What you should do :: Starting with the line that has "Christianto Wiratma | KET: Lainnya -> PE", retype each line down to the end of the entries below, without leaving any out or adding any.

Change detection outputs:
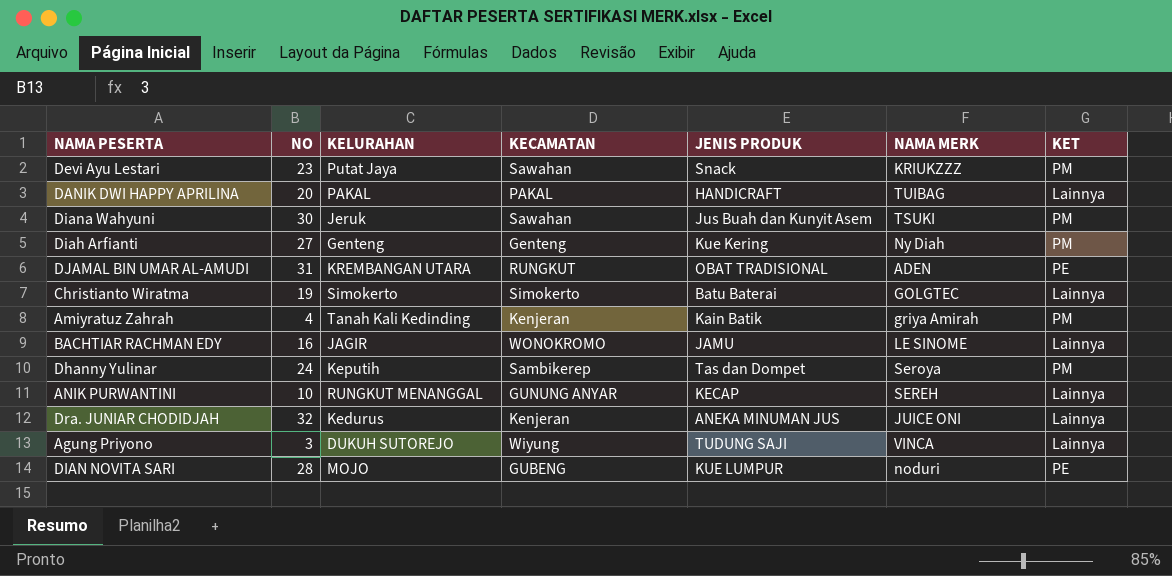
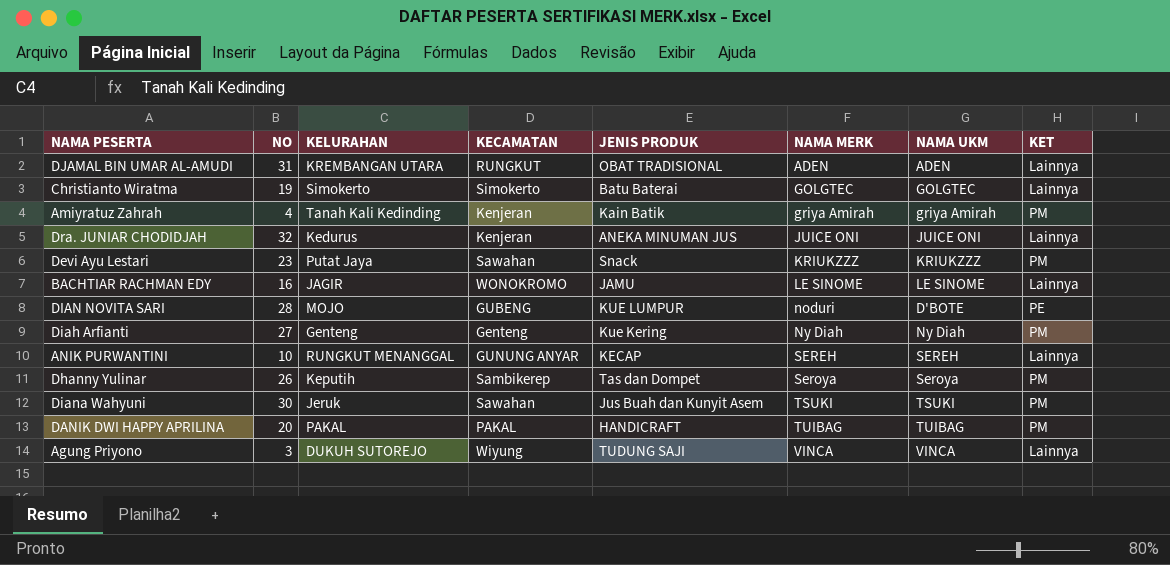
row order: none -> NAMA MERK ascending
column NAMA UKM | position: none -> 7
DJAMAL BIN UMAR AL-AMUDI | KET: PE -> Lainnya
Dhanny Yulinar | NO: 24 -> 26
DANIK DWI HAPPY APRILINA | KET: Lainnya -> PM

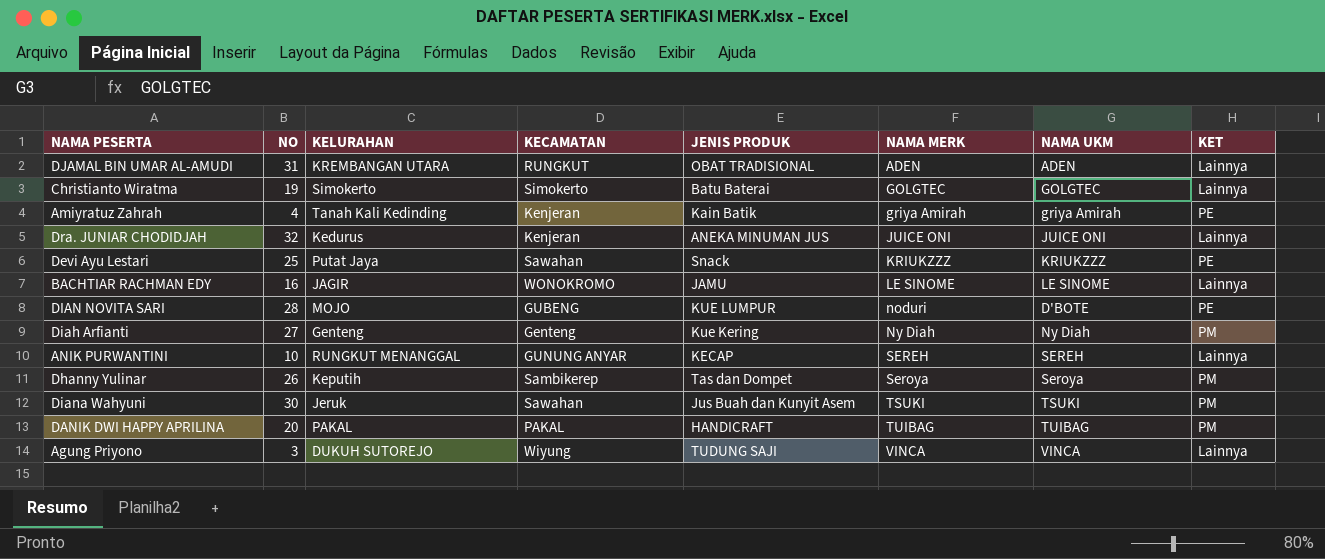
Amiyratuz Zahrah | KET: PM -> PE
Devi Ayu Lestari | NO: 23 -> 25
Devi Ayu Lestari | KET: PM -> PE

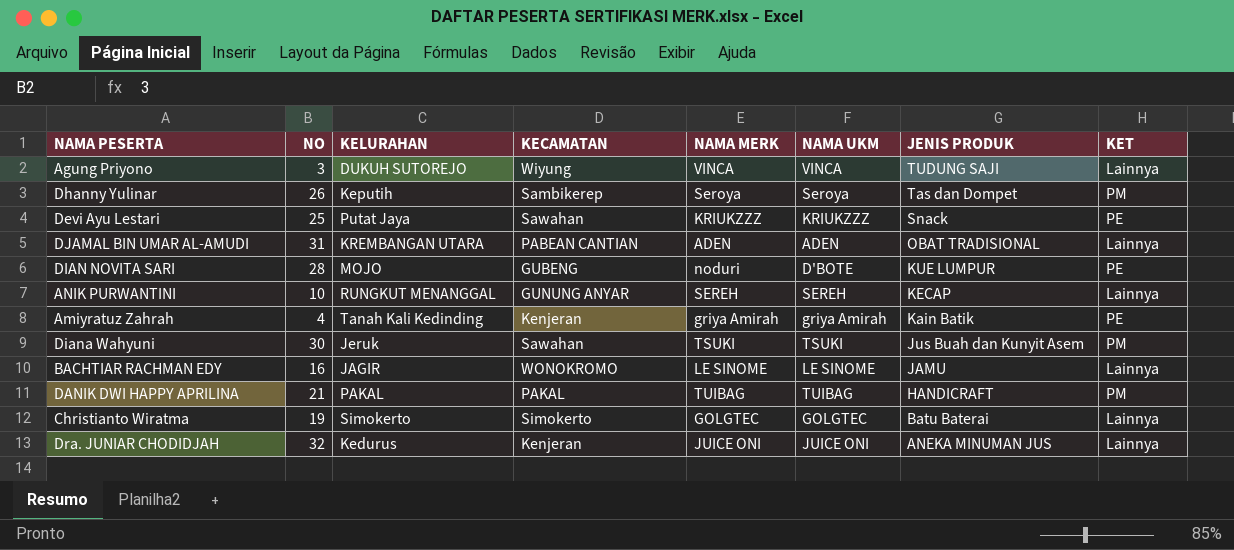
row order: NAMA MERK ascending -> JENIS PRODUK descending
column JENIS PRODUK | position: 5 -> 7
row Diah Arfianti: 27 | Genteng | Genteng | Kue Kering | Ny Diah | Ny Diah | PM -> none
DJAMAL BIN UMAR AL-AMUDI | KECAMATAN: RUNGKUT -> PABEAN CANTIAN
DANIK DWI HAPPY APRILINA | NO: 20 -> 21

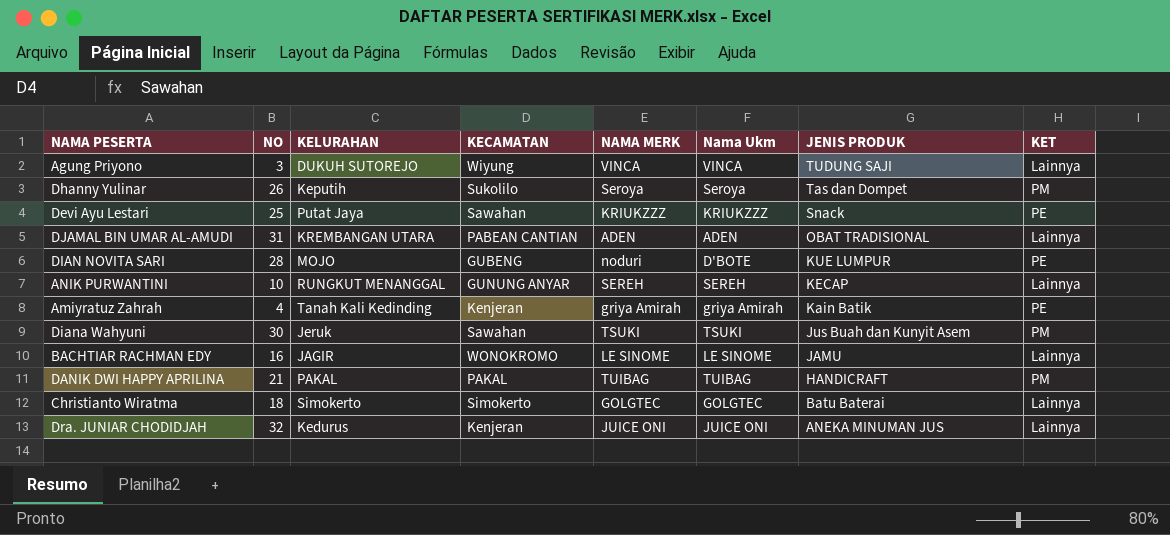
column name: NAMA UKM -> Nama Ukm
Dhanny Yulinar | KECAMATAN: Sambikerep -> Sukolilo
Christianto Wiratma | NO: 19 -> 18

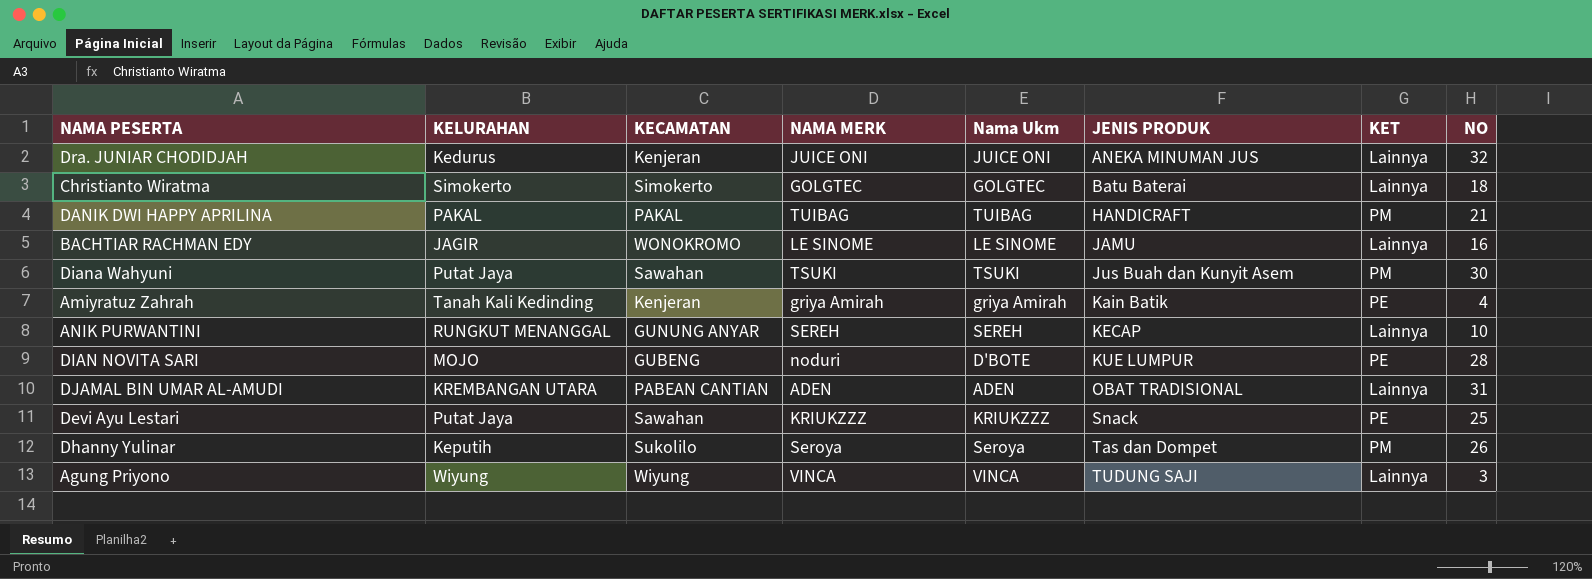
row order: JENIS PRODUK descending -> JENIS PRODUK ascending
column NO | position: 2 -> 8
Diana Wahyuni | KELURAHAN: Jeruk -> Putat Jaya
Agung Priyono | KELURAHAN: DUKUH SUTOREJO -> Wiyung

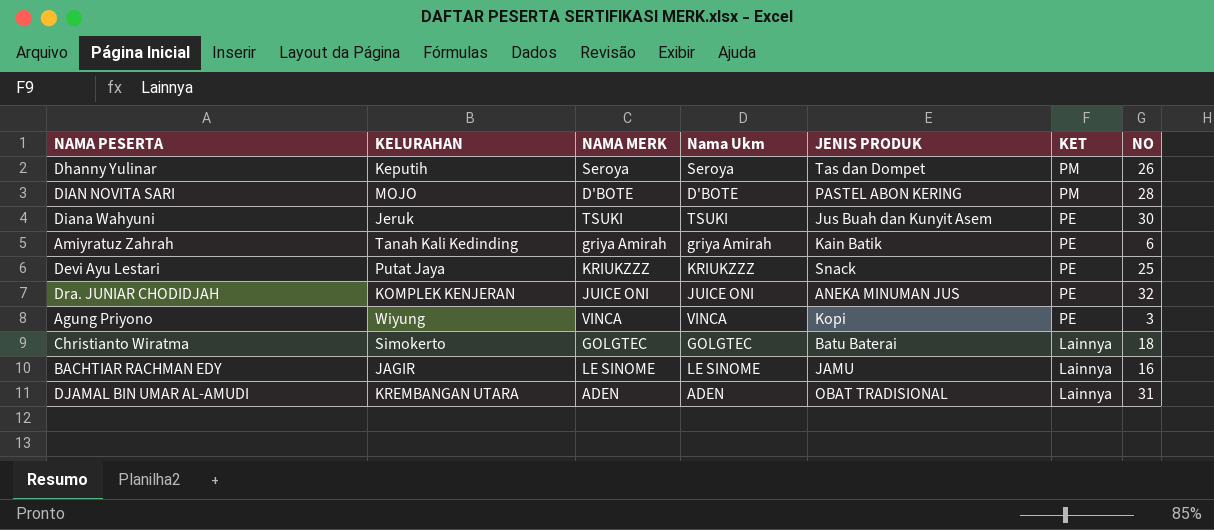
row order: JENIS PRODUK ascending -> KET descending
column KECAMATAN | position: 3 -> none
row DANIK DWI HAPPY APRILINA: PAKAL | PAKAL | TUIBAG | TUIBAG | HANDICRAFT | PM | 21 -> none
row ANIK PURWANTINI: RUNGKUT MENANGGAL | GUNUNG ANYAR | SEREH | SEREH | KECAP | Lainnya | 10 -> none
DIAN NOVITA SARI | NAMA MERK: noduri -> D'BOTE
DIAN NOVITA SARI | JENIS PRODUK: KUE LUMPUR -> PASTEL ABON KERING
DIAN NOVITA SARI | KET: PE -> PM
Diana Wahyuni | KELURAHAN: Putat Jaya -> Jeruk
Diana Wahyuni | KET: PM -> PE
Amiyratuz Zahrah | NO: 4 -> 6
Dra. JUNIAR CHODIDJAH | KELURAHAN: Kedurus -> KOMPLEK KENJERAN
Dra. JUNIAR CHODIDJAH | KET: Lainnya -> PE
Agung Priyono | JENIS PRODUK: TUDUNG SAJI -> Kopi
Agung Priyono | KET: Lainnya -> PE

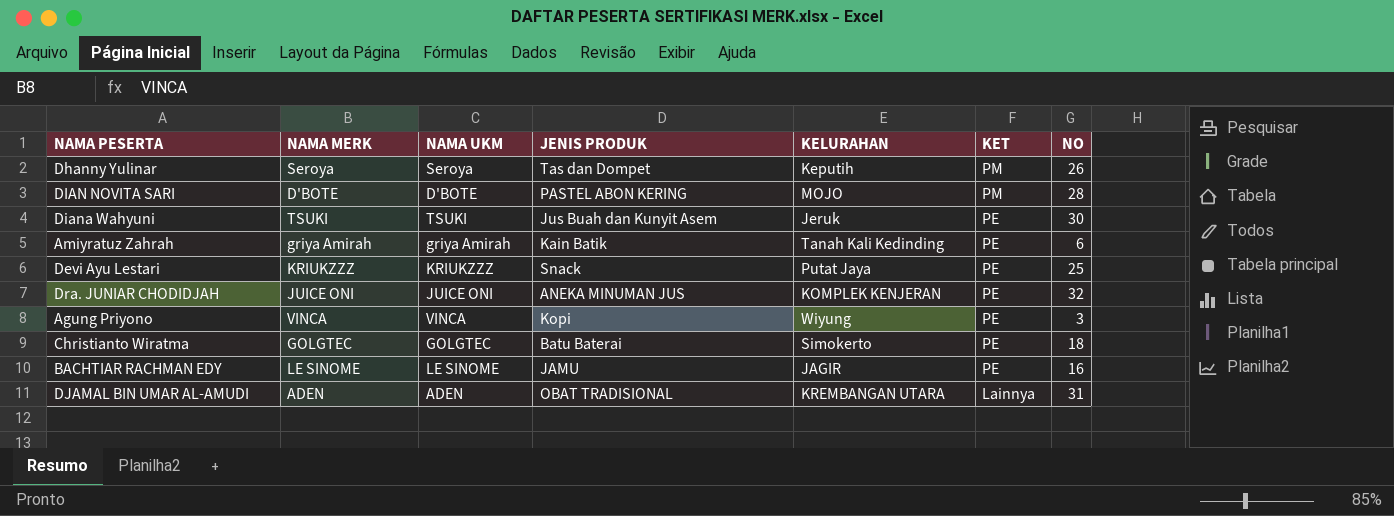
column name: Nama Ukm -> NAMA UKM
column KELURAHAN | position: 2 -> 5
Christianto Wiratma | KET: Lainnya -> PE
BACHTIAR RACHMAN EDY | KET: Lainnya -> PE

Task result ::
Christianto Wiratma | KET: Lainnya -> PE
BACHTIAR RACHMAN EDY | KET: Lainnya -> PE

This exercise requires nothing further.